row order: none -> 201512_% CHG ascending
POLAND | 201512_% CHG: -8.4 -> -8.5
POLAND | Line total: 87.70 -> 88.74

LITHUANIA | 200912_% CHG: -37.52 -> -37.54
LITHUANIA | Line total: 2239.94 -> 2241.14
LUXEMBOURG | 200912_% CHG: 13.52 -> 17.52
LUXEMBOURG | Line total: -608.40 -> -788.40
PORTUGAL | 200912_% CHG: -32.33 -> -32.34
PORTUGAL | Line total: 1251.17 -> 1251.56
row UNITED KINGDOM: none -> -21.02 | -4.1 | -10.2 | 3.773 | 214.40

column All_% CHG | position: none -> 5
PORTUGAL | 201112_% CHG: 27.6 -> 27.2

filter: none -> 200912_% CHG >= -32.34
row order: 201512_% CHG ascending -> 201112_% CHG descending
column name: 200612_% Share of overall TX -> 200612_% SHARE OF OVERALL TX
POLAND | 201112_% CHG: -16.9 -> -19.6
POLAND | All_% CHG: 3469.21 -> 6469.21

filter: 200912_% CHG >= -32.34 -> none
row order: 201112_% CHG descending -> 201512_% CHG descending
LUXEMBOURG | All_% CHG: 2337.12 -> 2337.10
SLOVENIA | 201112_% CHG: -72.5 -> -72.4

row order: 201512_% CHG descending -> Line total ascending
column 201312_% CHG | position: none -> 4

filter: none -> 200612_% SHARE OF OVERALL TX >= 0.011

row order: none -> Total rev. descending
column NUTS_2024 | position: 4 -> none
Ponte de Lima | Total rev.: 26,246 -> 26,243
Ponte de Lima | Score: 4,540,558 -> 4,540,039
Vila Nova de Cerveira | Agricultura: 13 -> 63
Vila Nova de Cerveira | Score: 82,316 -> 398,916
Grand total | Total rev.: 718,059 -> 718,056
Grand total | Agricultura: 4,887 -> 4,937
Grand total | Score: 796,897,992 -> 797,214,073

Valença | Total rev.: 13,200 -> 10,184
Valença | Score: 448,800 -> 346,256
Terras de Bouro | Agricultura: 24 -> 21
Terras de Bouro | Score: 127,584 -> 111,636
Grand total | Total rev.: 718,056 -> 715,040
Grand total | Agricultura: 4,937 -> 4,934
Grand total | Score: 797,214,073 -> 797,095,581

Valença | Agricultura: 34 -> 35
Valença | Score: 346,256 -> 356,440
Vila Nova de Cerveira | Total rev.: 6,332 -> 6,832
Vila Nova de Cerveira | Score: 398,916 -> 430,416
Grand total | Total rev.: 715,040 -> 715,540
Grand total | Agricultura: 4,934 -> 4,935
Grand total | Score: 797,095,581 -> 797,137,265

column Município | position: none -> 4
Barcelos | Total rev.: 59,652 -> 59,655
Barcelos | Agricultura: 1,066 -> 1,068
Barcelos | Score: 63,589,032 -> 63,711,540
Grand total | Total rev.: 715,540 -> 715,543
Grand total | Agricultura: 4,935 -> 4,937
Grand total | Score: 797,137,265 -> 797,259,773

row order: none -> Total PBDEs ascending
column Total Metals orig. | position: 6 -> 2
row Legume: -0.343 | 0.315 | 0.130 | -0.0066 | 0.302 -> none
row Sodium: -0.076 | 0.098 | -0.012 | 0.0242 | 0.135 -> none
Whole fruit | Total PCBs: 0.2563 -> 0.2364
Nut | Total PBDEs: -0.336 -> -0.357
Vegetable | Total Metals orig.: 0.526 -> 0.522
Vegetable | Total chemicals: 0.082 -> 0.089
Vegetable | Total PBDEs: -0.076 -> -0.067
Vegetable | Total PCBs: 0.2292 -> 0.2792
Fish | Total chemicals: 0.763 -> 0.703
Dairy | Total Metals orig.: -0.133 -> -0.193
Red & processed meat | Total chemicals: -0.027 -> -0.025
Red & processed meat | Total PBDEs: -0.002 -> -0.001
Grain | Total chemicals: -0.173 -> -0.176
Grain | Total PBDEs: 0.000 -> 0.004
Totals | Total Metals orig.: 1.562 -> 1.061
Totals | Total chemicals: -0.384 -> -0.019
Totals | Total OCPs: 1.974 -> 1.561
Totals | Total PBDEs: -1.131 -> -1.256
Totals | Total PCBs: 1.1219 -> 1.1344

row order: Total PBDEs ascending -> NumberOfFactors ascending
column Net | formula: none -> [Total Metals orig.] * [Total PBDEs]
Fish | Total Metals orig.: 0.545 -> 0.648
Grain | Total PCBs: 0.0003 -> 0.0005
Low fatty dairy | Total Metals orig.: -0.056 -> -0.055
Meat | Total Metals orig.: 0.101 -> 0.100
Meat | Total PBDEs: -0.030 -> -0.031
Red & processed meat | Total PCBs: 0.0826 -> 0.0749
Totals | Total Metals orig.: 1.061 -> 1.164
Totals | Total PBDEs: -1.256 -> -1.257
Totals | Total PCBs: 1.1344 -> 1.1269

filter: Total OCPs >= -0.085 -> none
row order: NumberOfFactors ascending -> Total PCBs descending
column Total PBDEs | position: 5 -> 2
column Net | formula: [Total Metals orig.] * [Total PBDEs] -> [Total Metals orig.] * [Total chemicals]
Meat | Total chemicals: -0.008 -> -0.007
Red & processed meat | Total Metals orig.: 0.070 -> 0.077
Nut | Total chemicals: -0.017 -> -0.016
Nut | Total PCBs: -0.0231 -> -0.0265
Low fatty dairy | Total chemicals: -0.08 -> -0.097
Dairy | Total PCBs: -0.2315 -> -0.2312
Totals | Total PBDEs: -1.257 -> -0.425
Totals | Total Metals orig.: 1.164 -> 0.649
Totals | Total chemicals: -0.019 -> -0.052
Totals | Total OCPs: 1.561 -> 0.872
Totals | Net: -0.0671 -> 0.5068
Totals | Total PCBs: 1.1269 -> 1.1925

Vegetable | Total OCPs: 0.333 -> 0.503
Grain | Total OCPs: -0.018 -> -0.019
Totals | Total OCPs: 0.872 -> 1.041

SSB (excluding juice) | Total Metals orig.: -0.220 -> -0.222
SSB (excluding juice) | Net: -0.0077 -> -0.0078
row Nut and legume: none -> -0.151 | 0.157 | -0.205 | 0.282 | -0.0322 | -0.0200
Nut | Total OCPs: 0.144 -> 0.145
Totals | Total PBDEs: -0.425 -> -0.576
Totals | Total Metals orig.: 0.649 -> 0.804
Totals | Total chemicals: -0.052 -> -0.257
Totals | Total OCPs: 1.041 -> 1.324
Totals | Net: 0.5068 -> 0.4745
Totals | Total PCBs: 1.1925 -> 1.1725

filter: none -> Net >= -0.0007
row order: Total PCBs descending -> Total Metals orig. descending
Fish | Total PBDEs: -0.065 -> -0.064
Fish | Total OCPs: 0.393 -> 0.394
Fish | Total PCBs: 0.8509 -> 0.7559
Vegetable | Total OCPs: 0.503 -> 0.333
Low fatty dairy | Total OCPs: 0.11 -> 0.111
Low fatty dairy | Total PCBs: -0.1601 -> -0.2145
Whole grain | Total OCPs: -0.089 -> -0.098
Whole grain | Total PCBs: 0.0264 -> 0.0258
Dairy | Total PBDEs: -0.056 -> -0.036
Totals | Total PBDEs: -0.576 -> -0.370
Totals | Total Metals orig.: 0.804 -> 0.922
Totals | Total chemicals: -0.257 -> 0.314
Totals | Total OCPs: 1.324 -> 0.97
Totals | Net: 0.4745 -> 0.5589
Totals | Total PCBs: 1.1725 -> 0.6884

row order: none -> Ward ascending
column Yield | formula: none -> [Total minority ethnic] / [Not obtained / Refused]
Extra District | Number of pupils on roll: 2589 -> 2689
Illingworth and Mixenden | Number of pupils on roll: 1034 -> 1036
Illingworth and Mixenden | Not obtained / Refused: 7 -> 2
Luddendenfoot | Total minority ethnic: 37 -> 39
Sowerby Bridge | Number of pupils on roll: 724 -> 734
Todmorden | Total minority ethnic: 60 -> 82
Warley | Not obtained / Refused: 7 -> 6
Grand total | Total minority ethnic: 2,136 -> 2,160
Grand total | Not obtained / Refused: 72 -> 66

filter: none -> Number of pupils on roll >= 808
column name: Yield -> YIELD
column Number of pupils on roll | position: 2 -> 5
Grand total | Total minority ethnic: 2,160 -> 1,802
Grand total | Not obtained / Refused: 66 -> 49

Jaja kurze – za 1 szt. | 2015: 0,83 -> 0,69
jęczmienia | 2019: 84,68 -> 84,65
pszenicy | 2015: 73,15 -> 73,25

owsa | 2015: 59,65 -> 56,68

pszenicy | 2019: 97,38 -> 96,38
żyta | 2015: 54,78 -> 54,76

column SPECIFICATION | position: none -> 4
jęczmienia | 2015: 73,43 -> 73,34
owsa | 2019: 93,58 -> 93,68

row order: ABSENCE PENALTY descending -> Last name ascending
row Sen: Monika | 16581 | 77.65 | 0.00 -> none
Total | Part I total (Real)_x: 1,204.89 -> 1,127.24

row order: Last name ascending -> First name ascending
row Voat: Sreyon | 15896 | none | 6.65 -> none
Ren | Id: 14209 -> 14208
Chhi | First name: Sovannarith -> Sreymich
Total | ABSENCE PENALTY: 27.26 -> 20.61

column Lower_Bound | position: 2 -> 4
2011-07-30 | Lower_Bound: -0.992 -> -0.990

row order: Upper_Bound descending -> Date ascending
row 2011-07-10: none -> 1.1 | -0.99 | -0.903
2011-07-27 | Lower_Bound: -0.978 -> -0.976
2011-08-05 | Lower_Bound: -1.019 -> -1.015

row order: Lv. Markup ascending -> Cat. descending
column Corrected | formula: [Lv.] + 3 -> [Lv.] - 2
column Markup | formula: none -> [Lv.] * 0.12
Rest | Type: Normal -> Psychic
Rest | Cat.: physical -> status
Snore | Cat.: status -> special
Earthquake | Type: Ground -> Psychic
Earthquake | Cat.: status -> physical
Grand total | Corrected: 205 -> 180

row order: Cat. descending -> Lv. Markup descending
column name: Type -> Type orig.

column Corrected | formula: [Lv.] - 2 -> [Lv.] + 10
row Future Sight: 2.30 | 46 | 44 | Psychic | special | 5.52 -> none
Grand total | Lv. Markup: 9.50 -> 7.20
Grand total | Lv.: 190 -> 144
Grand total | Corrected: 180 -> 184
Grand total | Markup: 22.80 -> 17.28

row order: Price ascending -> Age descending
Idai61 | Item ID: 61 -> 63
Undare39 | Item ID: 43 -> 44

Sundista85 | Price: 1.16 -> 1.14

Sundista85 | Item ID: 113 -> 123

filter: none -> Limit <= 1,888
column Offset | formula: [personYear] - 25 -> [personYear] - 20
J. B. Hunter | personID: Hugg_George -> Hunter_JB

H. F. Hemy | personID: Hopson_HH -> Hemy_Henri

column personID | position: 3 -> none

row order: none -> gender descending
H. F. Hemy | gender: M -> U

========================================

§ **PROBLEM DETAILS**
Give again, word for word, every line of the listing above from the one with "jęczmienia | 2015: 73,43 -> 73,34" to the one with "H. F. Hemy | personID: Hopson_HH", both inclusive, and nothing beyond them.

§ **EXERCISE OUTPUT**
jęczmienia | 2015: 73,43 -> 73,34
owsa | 2019: 93,58 -> 93,68

row order: ABSENCE PENALTY descending -> Last name ascending
row Sen: Monika | 16581 | 77.65 | 0.00 -> none
Total | Part I total (Real)_x: 1,204.89 -> 1,127.24

row order: Last name ascending -> First name ascending
row Voat: Sreyon | 15896 | none | 6.65 -> none
Ren | Id: 14209 -> 14208
Chhi | First name: Sovannarith -> Sreymich
Total | ABSENCE PENALTY: 27.26 -> 20.61

column Lower_Bound | position: 2 -> 4
2011-07-30 | Lower_Bound: -0.992 -> -0.990

row order: Upper_Bound descending -> Date ascending
row 2011-07-10: none -> 1.1 | -0.99 | -0.903
2011-07-27 | Lower_Bound: -0.978 -> -0.976
2011-08-05 | Lower_Bound: -1.019 -> -1.015

row order: Lv. Markup ascending -> Cat. descending
column Corrected | formula: [Lv.] + 3 -> [Lv.] - 2
column Markup | formula: none -> [Lv.] * 0.12
Rest | Type: Normal -> Psychic
Rest | Cat.: physical -> status
Snore | Cat.: status -> special
Earthquake | Type: Ground -> Psychic
Earthquake | Cat.: status -> physical
Grand total | Corrected: 205 -> 180

row order: Cat. descending -> Lv. Markup descending
column name: Type -> Type orig.

column Corrected | formula: [Lv.] - 2 -> [Lv.] + 10
row Future Sight: 2.30 | 46 | 44 | Psychic | special | 5.52 -> none
Grand total | Lv. Markup: 9.50 -> 7.20
Grand total | Lv.: 190 -> 144
Grand total | Corrected: 180 -> 184
Grand total | Markup: 22.80 -> 17.28

row order: Price ascending -> Age descending
Idai61 | Item ID: 61 -> 63
Undare39 | Item ID: 43 -> 44

Sundista85 | Price: 1.16 -> 1.14

Sundista85 | Item ID: 113 -> 123

filter: none -> Limit <= 1,888
column Offset | formula: [personYear] - 25 -> [personYear] - 20
J. B. Hunter | personID: Hugg_George -> Hunter_JB

H. F. Hemy | personID: Hopson_HH -> Hemy_Henri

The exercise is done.